I usually take a tax hit every year, haven't seen a refund in a decade. I always owe thousands and pay up quickly.

Last year (2018) I sold a website I've been building for $2.35 million. Added to that, I have a new job where I make 225K per year (started in June). I already paid around $600K in capital gains tax and quarterly taxes (based on estimates by my account).

Now I'm worried with this huge AGI increase that my return will be audited, but my accountant keeps telling me "don't worry, an auditor will see your AGI increase is due to starting a new job and the sale of your website, and on top of that you took a zero cost basis on your sale and you are probably going to owe another 25K in April (for other income)"

I've never had IRS issues, but the word audit makes me shake, since I know they audit far more people with AGI of $1 million+

My records for last year are exceptional (due to the huge sale), but prior years are a bit shaky. If I get audited for 2018, I'll be more than ready. But if they ask to review my two prior years as well, my records are a mess and my records are certainly not the best from 2016.
Seriously? With the amount you make you are posting this on an advice site rather than spend a few hundred on an attorney? Do you think that's wise?
 

Zigner

Senior Member, Non-Attorney
#3
Frankly, the OP doesn't even need an attorney right now. The OP has no legal issues, he simply doesn't trust his accountant. I would suggest that the OP speak to other accountants who make him more comfortable.
 
#4
Frankly, the OP doesn't even need an attorney right now. The OP has no legal issues, he simply doesn't trust his accountant. I would suggest that the OP speak to other accountants who make him more comfortable.
That's exactly the issue. I spoke to a tax attorney, who charged me $250 for a consultation and basically told me nothing of worth - other than "you are being taxed at the full rate on your capital gains, if you receive anything from the IRS, give me a call"
 

Zigner

Senior Member, Non-Attorney
#5
That's exactly the issue. I spoke to a tax attorney, who charged me $250 for a consultation and basically told me nothing of worth - other than "you are being taxed at the full rate on your capital gains, if you receive anything from the IRS, give me a call"
What else would you expect? That's exactly what we're going to tell you...if you get something from the IRS, then contact your accountant and the attorney. We can't predict if you'll be audited, and neither can anyone else.
 
#6
What else would you expect? That's exactly what we're going to tell you...if you get something from the IRS, then contact your accountant and the attorney. We can't predict if you'll be audited, and neither can anyone else.
I fully understand, but I don't know if my set of circumstances places me in that risk. I guess I was looking for some assurances of not to worry and I got really nothing from that attorney.
 

Just Blue

Senior Member
#7
That's exactly the issue. I spoke to a tax attorney, who charged me $250 for a consultation and basically told me nothing of worth - other than "you are being taxed at the full rate on your capital gains, if you receive anything from the IRS, give me a call"
Okay...So what's the problem? Did you just want a "warm-fuzzy" reassurance from us?
 

LdiJ

Senior Member
#8
In 2017 I made around 100K (AGI) after credits, deductions, etc. I was self employed. I made around the same amount for several years.
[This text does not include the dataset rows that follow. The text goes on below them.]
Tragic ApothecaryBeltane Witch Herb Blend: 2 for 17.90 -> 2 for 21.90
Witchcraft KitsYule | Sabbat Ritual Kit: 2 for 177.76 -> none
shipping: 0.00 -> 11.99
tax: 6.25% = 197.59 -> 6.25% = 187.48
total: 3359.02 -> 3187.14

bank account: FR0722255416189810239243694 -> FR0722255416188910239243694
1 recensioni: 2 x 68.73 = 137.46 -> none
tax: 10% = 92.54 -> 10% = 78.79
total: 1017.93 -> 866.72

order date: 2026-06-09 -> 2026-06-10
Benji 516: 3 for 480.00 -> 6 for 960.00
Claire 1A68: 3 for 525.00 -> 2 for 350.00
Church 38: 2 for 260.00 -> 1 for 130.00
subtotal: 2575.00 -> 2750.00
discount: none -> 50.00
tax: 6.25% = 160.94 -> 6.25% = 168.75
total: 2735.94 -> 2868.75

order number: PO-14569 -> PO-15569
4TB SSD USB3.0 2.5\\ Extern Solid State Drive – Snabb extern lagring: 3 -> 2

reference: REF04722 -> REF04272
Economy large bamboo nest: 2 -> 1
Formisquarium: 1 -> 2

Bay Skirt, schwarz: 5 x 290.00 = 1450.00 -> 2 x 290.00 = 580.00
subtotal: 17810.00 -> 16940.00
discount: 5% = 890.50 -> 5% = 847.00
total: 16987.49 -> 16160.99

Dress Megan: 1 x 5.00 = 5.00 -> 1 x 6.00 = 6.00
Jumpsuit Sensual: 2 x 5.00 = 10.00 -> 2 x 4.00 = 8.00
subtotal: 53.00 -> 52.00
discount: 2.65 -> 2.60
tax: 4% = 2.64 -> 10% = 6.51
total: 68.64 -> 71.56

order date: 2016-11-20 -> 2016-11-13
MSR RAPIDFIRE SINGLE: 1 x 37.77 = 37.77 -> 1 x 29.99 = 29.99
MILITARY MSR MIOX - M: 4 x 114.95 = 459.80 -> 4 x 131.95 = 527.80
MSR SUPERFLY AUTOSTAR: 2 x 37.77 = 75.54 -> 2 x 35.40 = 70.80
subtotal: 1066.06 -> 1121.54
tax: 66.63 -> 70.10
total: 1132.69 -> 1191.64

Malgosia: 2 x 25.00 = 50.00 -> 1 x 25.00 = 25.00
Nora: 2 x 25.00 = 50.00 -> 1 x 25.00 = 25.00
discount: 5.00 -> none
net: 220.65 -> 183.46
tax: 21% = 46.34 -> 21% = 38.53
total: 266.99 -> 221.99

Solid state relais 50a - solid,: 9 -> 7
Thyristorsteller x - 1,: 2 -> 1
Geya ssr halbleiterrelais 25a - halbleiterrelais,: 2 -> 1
I usually take a tax hit every year, haven't seen a refund in a decade. I always owe thousands and pay up quickly.

Last year (2018) I sold a website I've been building for $2.35 million. Added to that, I have a new job where I make 225K per year (started in June). I already paid around $600K in capital gains tax and quarterly taxes (based on estimates by my account).

Now I'm worried with this huge AGI increase that my return will be audited, but my accountant keeps telling me "don't worry, an auditor will see your AGI increase is due to starting a new job and the sale of your website, and on top of that you took a zero cost basis on your sale and you are probably going to owe another 25K in April (for other income)"

I've never had IRS issues, but the word audit makes me shake, since I know they audit far more people with AGI of $1 million+

My records for last year are exceptional (due to the huge sale), but prior years are a bit shaky. If I get audited for 2018, I'll be more than ready. But if they ask to review my two prior years as well, my records are a mess and my records are certainly not the best from 2016.
Your accountant is right. Your income sources are a W2 and then a capital gain where you took a zero basis. Even if you have some income from other sources you simply don't have anything that is worth an auditor's time to audit. The IRS isn't going to gain anything by attempting to prove that there is something false on your return. If you had claimed a basis on the capital asset then maybe they might have considered it worth their time to audit, but you did not.

You are really worrying about nothing.
 

Just Blue

Senior Member
#9
I fully understand, but I don't know if my set of circumstances places me in that risk. I guess I was looking for some assurances of not to worry and I got really nothing from that attorney.

My goodness you do want a warm-fuzzy! Don't worry till you have something to worry about. Then take that worry to the attorney. :)
 

Zigner

Senior Member, Non-Attorney
#11
I fully understand, but I don't know if my set of circumstances places me in that risk. I guess I was looking for some assurances of not to worry and I got really nothing from that attorney.
The attorney told you as much as ANYBODY can tell you. Is there a chance that you'll get audited? Sure. Is there a probability that you'll get audited? That's anyone's guess. Instead of spending so much time on here fretting over it, why don't you spend that time trying to clean up your earlier records. It will give you something productive and proactive to do with your time.
 

LdiJ

Senior Member
#12
The attorney told you as much as ANYBODY can tell you. Is there a chance that you'll get audited? Sure. Is there a probability that you'll get audited? That's anyone's guess. Instead of spending so much time on here fretting over it, why don't you spend that time trying to clean up your earlier records. It will give you something productive and proactive to do with your time.
I can honestly guess about the probability of being audited...there is really nothing that an auditor can change...so the odds of an audit are slim to none. Claiming zero basis on the capital gain effectively makes an audit pointless.
 

Zigner

Senior Member, Non-Attorney
#13
I can honestly guess about the probability of being audited...there is really nothing that an auditor can change...so the odds of an audit are slim to none. Claiming zero basis on the capital gain effectively makes an audit pointless.
There ya go...now the OP's only got to worry about a random audit ;)
 
#14
Now I'm worried with this huge AGI increase that my return will be audited, but my accountant keeps telling me "don't worry, an auditor will see your AGI increase is due to starting a new job and the sale of your website, and on top of that you took a zero cost basis on your sale and you are probably going to owe another 25K in April (for other income)"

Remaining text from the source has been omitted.